In an earlier political era in American history, circa 6 months ago, say, most right-thinking people, politically minded and otherwise, never game any credence to Rick Santorum’s 2012 presidential ambitions. While possessing a fairly pleasing set of attitudes on the sort of social issues that actually matter to the kinds of people that would find Santorum’s set of attitudes on them pleasing, his sympathizers nonetheless saw no sizzle; neither did they find among his positions anything that made them stop and think that he had any sort of roadmap out of our recent economically dark times. His presence and performance in the traveling carnival that was Fall ’11 season of Republican Idol, generally solid, steady, and on message, simply wasn’t showstopping and therefore could never make either the judges or the audience take their eyes off their respective (though very different) favorites. Those favorites, respectively, were Romney and…Everybody But (but not Rick (S)).
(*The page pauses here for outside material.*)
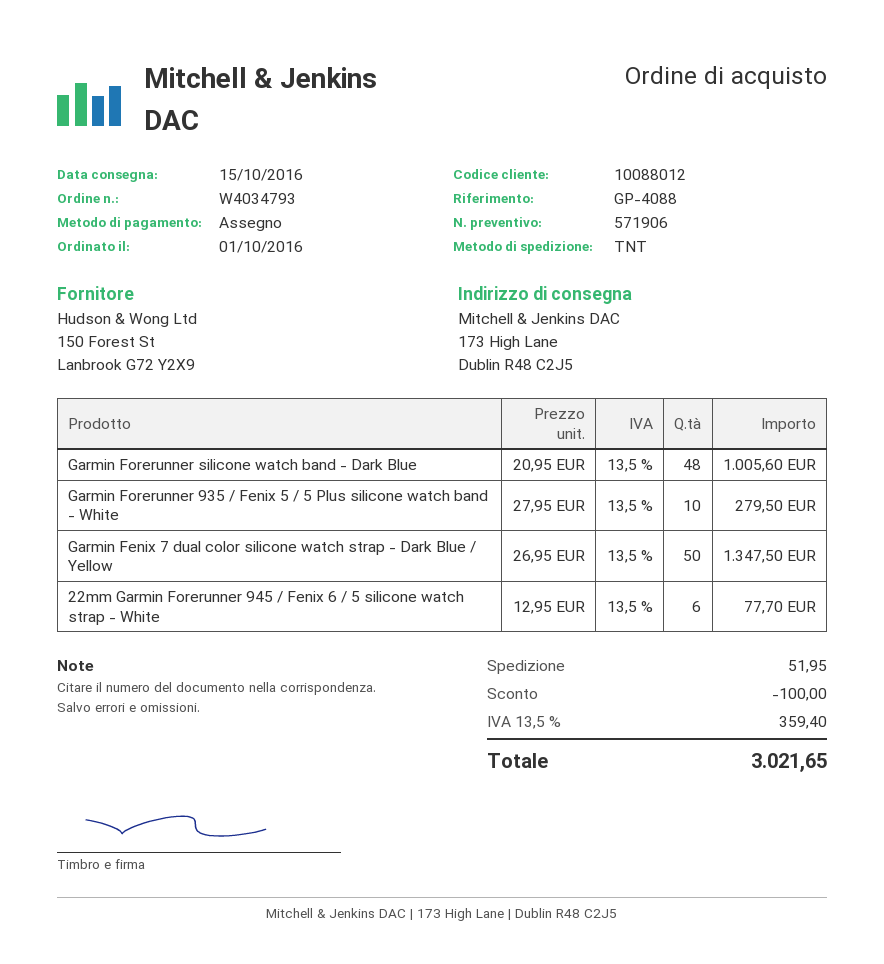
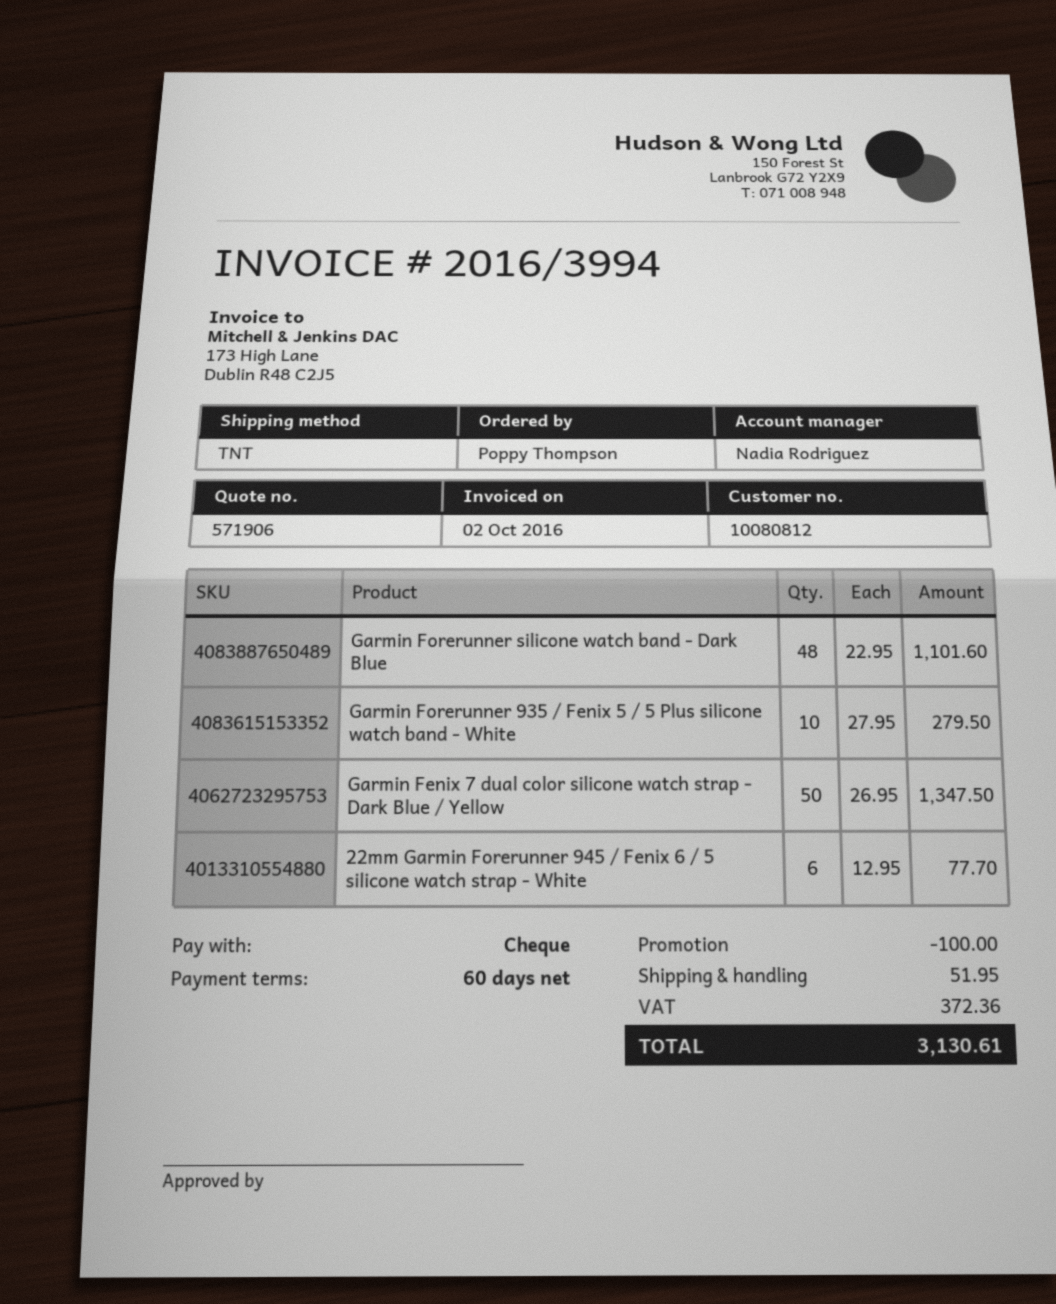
customer number: 10088012 -> 10080812
Garmin Forerunner silicone watch band - Dark Blue: 48 x 20.95 = 1005.60 -> 48 x 22.95 = 1101.60
tax: 359.40 -> 372.36
total: 3021.65 -> 3130.61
Today, as Michigan (and Arizonan) primary voters take their turn writing names, pushing buttons, and pulling levers, the profile of candidates they will choose from looks dramatically different. Everybody But (but not Rick (S)) had essentially exhausted all its options (save Ron P, but that is another matter) by the end of the calendar year. Michele Bachmann, Rick Perry, Herman Cain, and Newt Gingrich each took a turn in the spotlight to audition for the role of ‘true conservative’, to be the kind of nominee that hard-right Republicans could, win or lose, proudly go to battle for. All flopped, flamed-out, fumbled, or philandered their way off stage. By the time the actual counting of votes began in Iowa, Santorum was the only alternative to Romney’s phony conservatism left standing. His strong second-place-on-second-thought make that first-place showing owed as much to his good fortune for being an afterthought while Everyone But made fools of themselves as it did to his aforementioned pleasing set of attitudes. In any case, Rick was in the conversation.
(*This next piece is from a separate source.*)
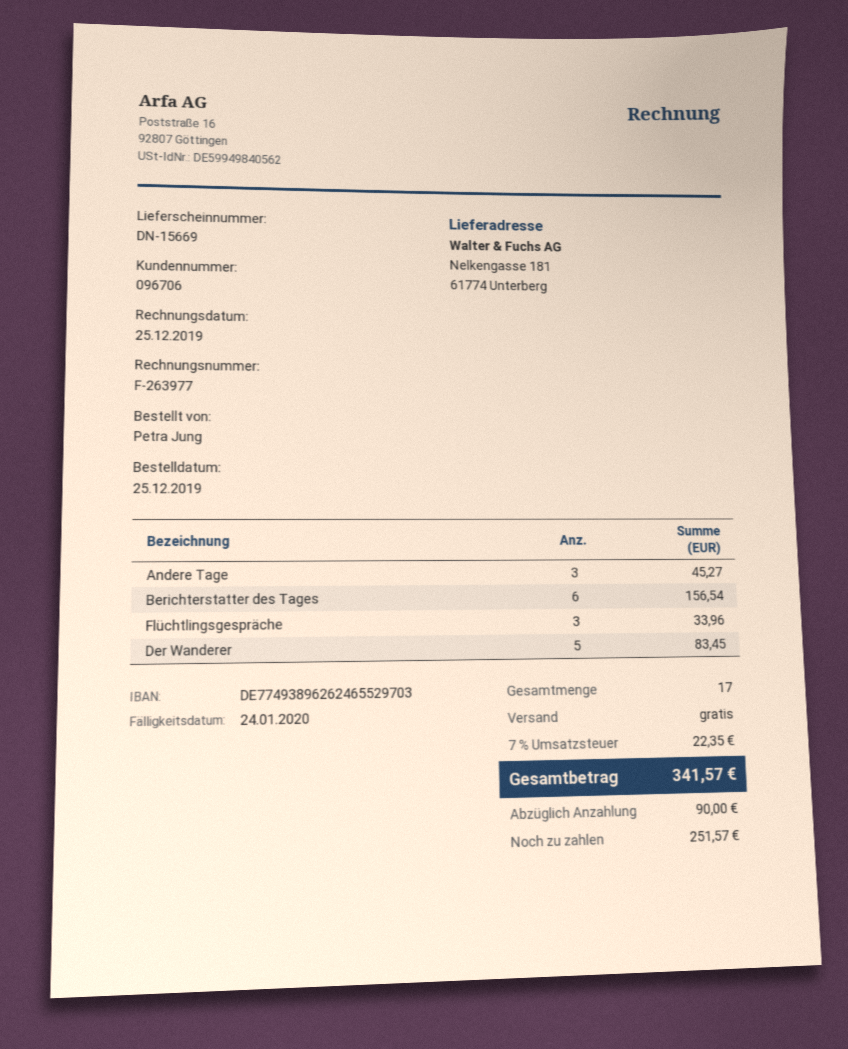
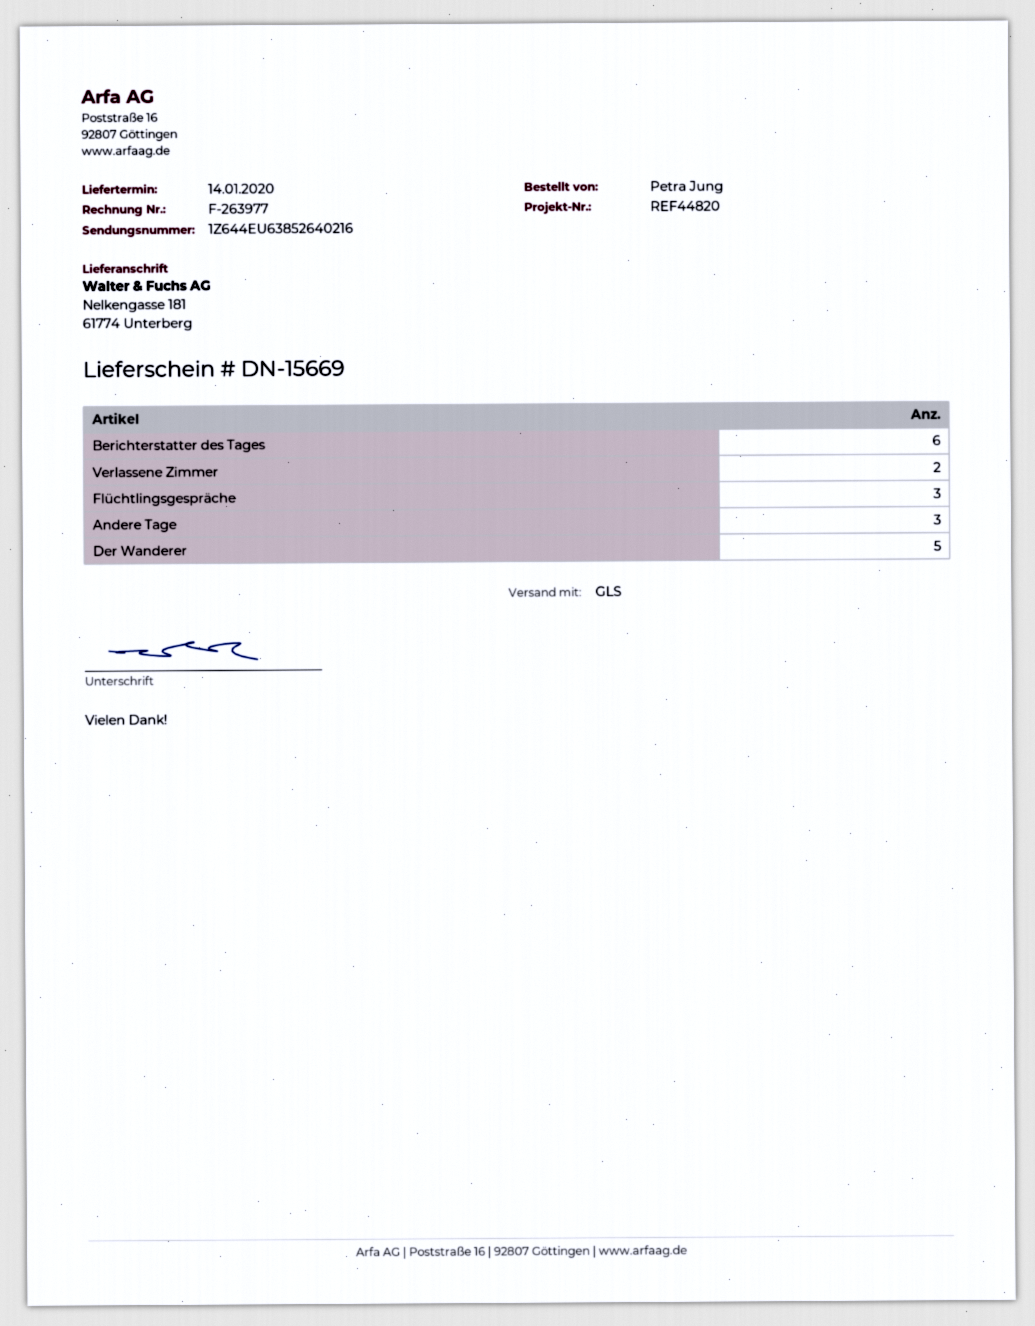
Verlassene Zimmer: none -> 2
Or he was until he got drubbed in New Hampshire, South Carolina, Florida and Nevada. But then he had his own private Super Tuesday on February 7, besting the field in Missouri, Minnesota, and Colorado. He has since enjoyed advanced polls from Michigan that have him leading Romney, one of a number of states that the once inevitable nominee has some claim or other to call ‘home.’ Santorum’s post Iowa stumbles appear now to be the result of a mix of unfavorable demographics and a South Carolinian electorate reluctant to acknowledge the absurdity of a Newt Gingrich.
Santorum’s ascendancy as the conservative faithful’s real alternative to Romney has also been abetted by some creeping changes to the very landscape on which the fight for the Oval Office is expected to be settled. It is slowly filtering into the consciousness of Americans that our long-ailing economy has perhaps begun convalescing, and with them President Obama’ approval ratings. That, of course, is bad news for Romney. Romney has always been the judges’ favorite contestant, and grudgingly that of some of the audience, because he was ‘electable.’ His electability was a function of two things: First, his undisputed business acumen suggested that he could fix the economy in ways that Obama clearly could not. Second, he was a phony conservative and wouldn’t frighten independent voters. While the Everybody But parade spoke to the unwillingness of many conservatives to accept a phony as their standard-bearer, what is truly lethal to Romney’s candidacy – to the very reason for it – is for the economy not to be so obviously in need of Romney’s fixing. If the dark clouds are breaking up and the sun starts peaking through, Romney becomes redundant, ridiculous even, a Ken-doll flip-flopper who’s signature legislation he is now running against. In other words, Romney becomes unelecatable.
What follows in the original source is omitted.